- TO DO -
In the records below, the line with "<span>1月15日</span>" opens the range and the line with "</body></html>" closes it; print that range exactly and nothing else.

[Records from a dataset]

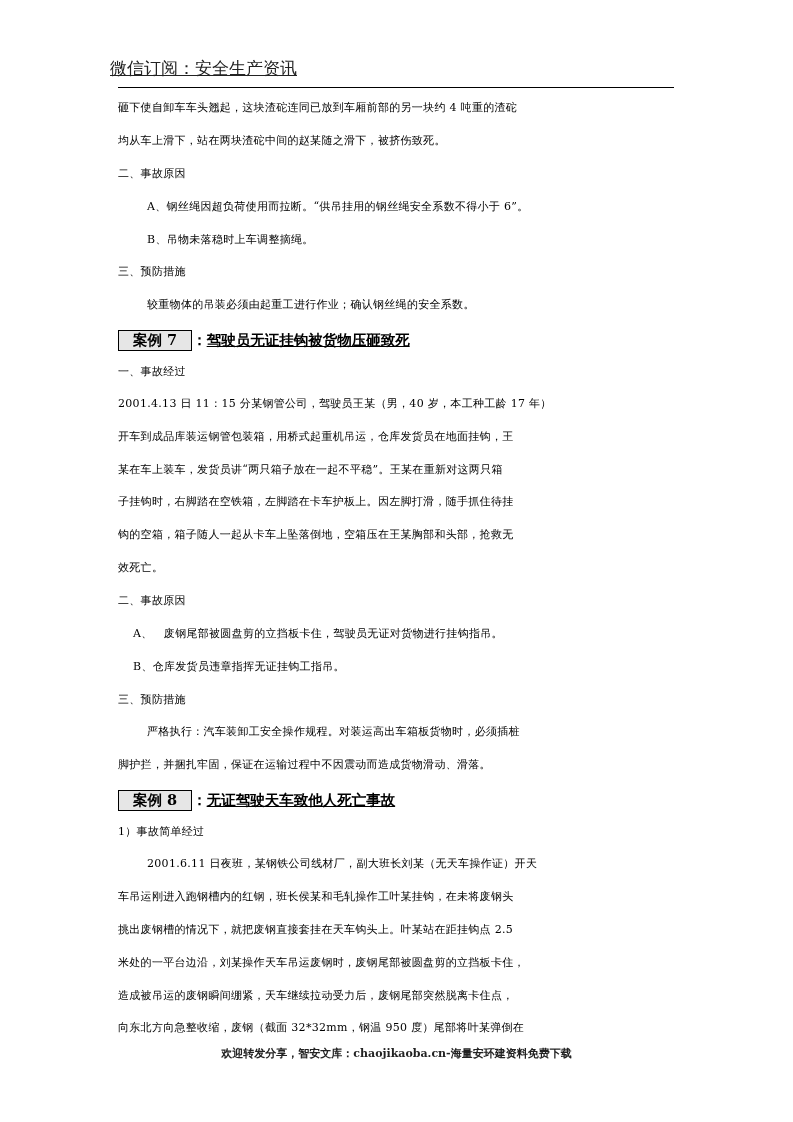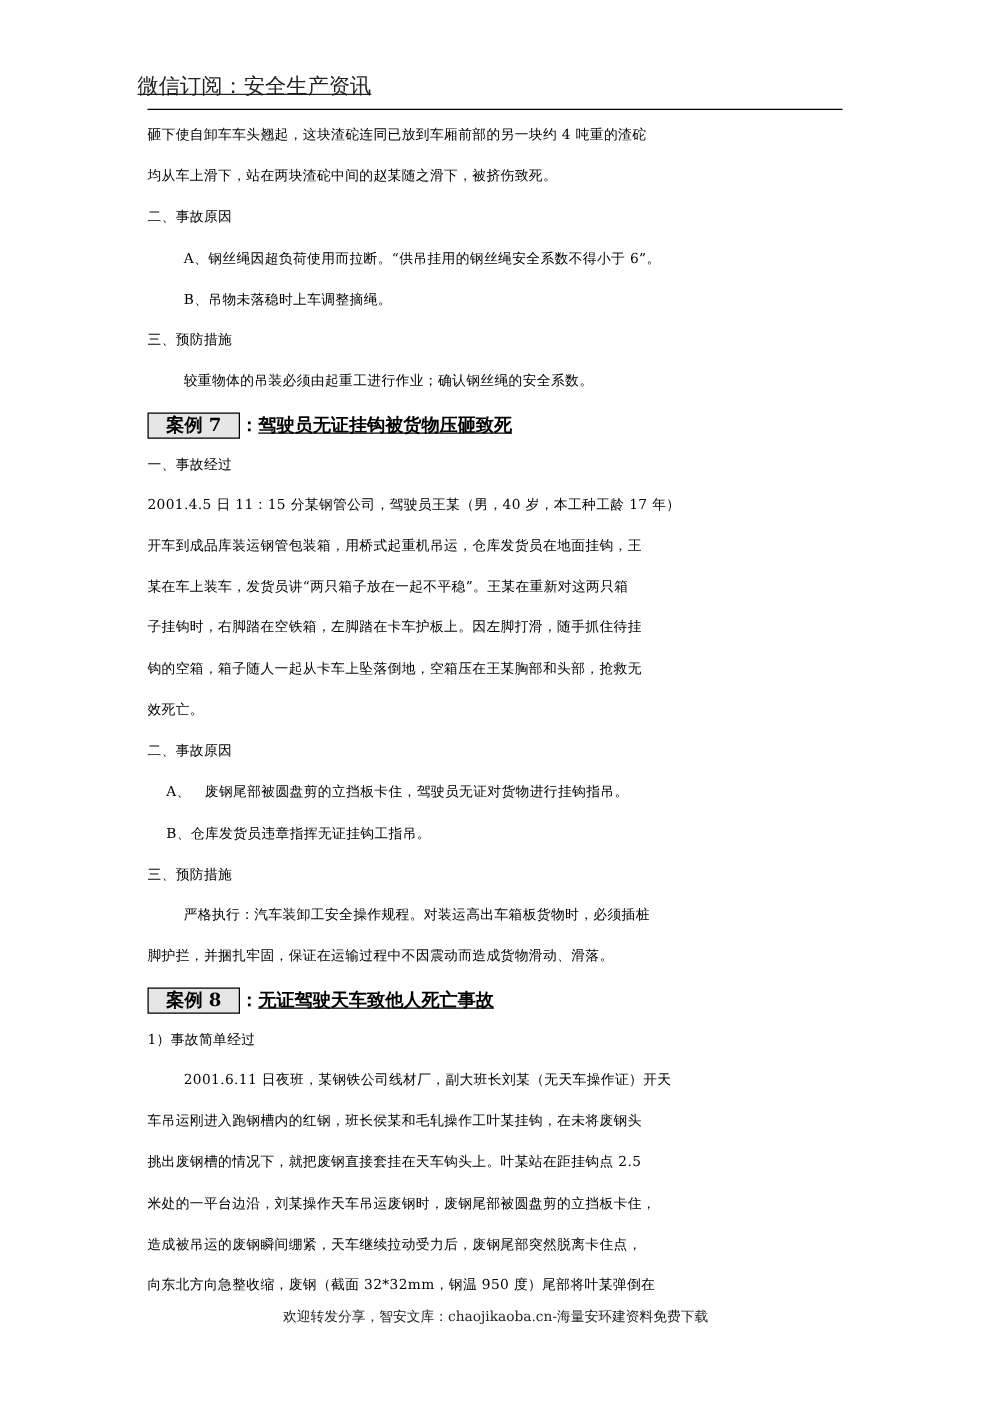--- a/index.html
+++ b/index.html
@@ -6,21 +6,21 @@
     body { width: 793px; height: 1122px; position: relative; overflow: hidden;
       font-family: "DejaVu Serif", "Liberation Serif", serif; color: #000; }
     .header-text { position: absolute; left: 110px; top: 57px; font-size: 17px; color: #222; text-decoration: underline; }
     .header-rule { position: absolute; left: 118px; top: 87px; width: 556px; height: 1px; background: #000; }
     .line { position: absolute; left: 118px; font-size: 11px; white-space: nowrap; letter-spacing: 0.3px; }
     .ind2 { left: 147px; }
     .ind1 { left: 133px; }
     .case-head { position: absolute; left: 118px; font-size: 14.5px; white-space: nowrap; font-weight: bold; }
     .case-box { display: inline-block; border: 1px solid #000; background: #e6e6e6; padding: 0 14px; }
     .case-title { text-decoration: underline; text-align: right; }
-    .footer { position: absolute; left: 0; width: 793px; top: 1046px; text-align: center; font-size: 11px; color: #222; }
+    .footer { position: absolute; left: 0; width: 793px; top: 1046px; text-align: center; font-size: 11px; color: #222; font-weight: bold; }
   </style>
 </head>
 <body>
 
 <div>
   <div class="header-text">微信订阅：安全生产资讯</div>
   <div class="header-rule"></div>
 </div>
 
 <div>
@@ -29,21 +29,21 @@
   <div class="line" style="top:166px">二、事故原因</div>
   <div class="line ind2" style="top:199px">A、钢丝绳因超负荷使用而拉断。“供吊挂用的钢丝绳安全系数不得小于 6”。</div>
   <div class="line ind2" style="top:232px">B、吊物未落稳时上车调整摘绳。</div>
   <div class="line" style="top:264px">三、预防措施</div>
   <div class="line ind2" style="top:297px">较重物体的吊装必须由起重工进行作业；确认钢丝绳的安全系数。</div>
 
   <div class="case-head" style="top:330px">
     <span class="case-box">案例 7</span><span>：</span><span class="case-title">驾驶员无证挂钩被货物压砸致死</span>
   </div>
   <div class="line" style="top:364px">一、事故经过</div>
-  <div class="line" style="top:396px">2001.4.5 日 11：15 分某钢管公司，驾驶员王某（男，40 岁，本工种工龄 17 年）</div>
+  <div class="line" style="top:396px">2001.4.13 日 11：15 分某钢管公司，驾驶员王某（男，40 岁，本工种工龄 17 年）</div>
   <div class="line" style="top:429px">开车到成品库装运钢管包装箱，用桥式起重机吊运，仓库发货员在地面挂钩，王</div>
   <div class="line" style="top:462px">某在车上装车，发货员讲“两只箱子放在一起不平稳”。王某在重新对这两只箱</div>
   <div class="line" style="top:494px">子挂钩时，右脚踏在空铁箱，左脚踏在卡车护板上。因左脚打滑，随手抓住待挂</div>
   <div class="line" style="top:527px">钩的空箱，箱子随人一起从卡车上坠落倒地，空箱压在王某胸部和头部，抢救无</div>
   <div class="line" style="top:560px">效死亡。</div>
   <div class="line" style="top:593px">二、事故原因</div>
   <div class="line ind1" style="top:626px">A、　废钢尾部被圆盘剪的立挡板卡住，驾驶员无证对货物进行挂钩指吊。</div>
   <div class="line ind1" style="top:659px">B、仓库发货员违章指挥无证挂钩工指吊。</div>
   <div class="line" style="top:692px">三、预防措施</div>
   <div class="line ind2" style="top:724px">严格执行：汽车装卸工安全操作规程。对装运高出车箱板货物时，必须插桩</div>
==
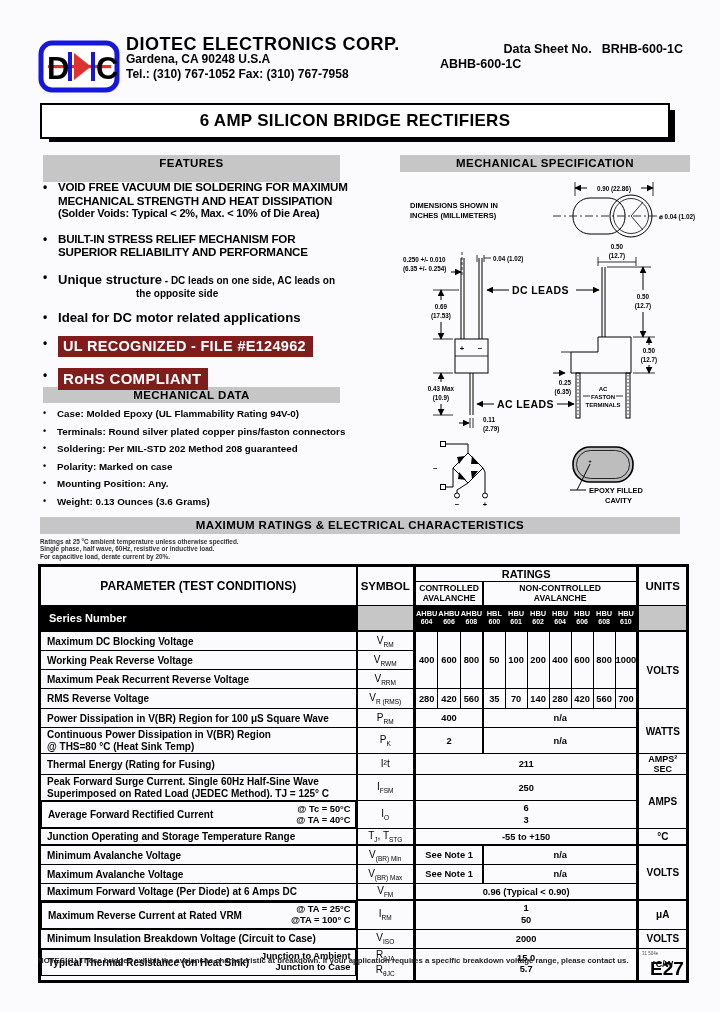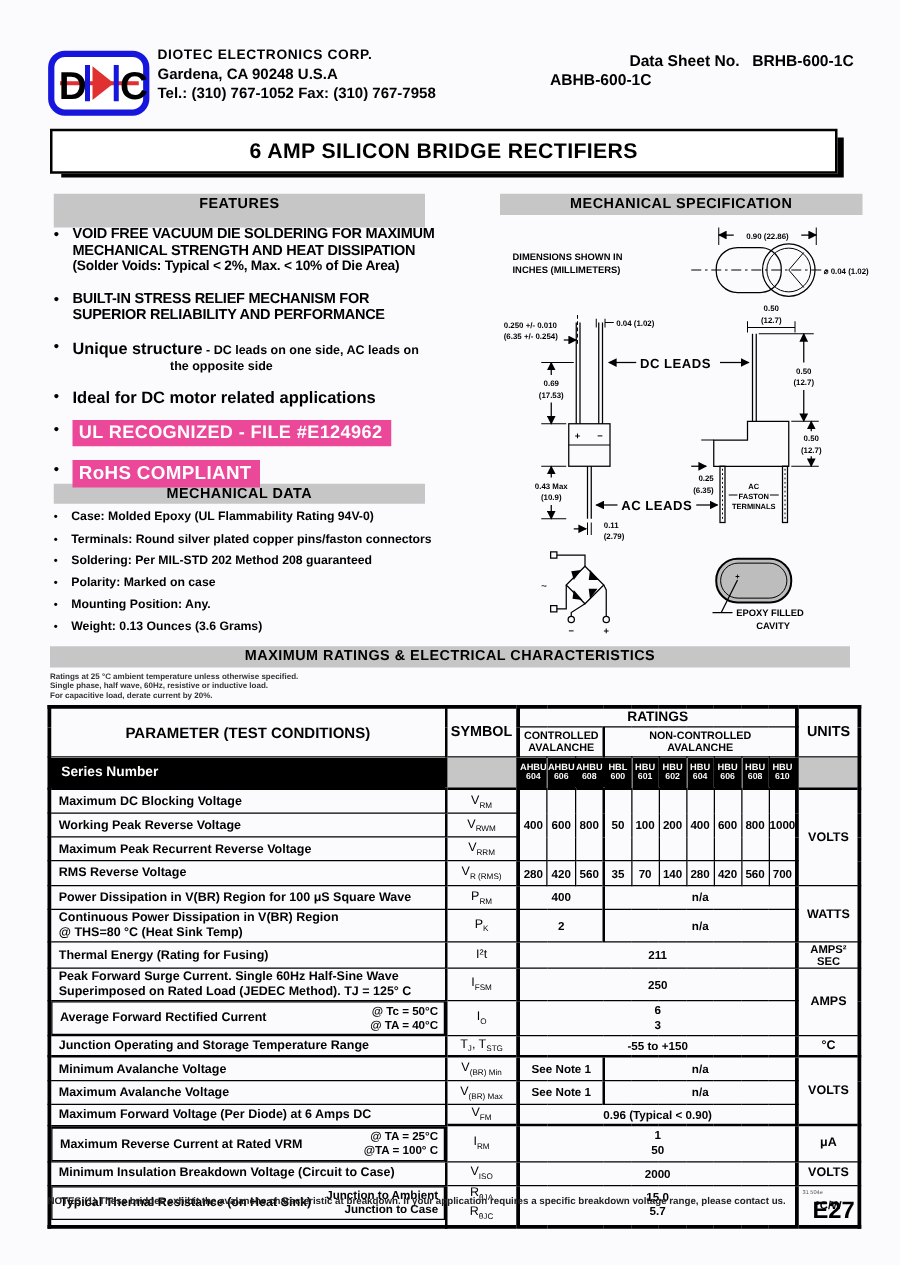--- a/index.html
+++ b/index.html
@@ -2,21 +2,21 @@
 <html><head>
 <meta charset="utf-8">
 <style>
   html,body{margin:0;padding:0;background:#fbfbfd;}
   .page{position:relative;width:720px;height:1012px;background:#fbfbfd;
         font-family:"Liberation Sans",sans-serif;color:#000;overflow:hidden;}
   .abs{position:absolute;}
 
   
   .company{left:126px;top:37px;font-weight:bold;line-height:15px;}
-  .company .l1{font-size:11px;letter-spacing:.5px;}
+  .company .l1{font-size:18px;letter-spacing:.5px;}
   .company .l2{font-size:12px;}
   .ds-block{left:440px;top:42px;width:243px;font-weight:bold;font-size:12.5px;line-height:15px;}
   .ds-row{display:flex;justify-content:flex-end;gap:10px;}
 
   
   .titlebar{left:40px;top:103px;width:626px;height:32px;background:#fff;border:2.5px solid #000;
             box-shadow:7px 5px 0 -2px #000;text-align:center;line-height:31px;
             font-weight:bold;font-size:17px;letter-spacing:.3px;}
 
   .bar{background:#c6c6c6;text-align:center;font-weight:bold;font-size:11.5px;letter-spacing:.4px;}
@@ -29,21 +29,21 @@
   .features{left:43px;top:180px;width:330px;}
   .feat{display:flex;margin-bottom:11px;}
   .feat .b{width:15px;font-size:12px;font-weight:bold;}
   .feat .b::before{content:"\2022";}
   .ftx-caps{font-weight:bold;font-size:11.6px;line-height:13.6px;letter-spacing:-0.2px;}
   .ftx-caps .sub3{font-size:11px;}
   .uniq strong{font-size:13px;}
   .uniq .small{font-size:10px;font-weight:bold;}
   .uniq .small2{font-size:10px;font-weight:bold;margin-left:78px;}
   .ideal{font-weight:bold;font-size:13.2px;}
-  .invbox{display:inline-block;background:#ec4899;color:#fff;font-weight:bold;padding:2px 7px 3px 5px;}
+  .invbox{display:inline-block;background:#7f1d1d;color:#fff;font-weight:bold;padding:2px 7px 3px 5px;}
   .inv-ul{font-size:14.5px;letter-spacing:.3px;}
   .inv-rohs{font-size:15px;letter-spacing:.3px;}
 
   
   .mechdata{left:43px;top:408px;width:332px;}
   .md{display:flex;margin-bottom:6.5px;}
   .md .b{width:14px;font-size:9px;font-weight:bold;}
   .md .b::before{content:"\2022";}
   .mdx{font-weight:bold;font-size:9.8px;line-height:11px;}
...
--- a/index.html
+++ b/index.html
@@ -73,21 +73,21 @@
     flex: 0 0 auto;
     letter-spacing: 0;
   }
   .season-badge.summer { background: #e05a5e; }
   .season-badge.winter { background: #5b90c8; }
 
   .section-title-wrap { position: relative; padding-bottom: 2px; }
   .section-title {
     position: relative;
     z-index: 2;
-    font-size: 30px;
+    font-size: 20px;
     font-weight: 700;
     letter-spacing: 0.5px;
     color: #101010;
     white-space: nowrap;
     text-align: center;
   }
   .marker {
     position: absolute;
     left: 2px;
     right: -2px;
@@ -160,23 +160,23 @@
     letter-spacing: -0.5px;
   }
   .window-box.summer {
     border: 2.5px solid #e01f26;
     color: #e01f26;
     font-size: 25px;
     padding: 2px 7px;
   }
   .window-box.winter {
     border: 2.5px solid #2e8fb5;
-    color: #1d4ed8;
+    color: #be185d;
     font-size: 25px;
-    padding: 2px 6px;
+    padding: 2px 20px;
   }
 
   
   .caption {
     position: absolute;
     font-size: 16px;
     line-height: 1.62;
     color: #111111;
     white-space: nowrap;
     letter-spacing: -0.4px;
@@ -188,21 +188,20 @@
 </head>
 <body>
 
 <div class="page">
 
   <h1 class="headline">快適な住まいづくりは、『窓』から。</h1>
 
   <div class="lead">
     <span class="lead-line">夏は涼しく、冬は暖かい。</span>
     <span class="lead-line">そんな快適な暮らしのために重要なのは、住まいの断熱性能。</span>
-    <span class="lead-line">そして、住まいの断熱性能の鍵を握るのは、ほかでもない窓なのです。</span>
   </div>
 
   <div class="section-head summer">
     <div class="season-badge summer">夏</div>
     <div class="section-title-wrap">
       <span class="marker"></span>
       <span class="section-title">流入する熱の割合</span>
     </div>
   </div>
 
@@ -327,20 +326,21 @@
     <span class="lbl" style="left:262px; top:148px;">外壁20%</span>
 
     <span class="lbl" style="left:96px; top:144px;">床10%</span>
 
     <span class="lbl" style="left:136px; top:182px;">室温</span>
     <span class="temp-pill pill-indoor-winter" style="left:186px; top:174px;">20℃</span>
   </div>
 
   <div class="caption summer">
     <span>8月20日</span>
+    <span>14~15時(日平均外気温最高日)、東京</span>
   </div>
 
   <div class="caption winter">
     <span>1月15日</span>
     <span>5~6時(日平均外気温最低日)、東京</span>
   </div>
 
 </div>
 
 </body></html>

- EXERCISE SOLUTION -
     <span>1月15日</span>
     <span>5~6時(日平均外気温最低日)、東京</span>
   </div>
 
 </div>
 
 </body></html>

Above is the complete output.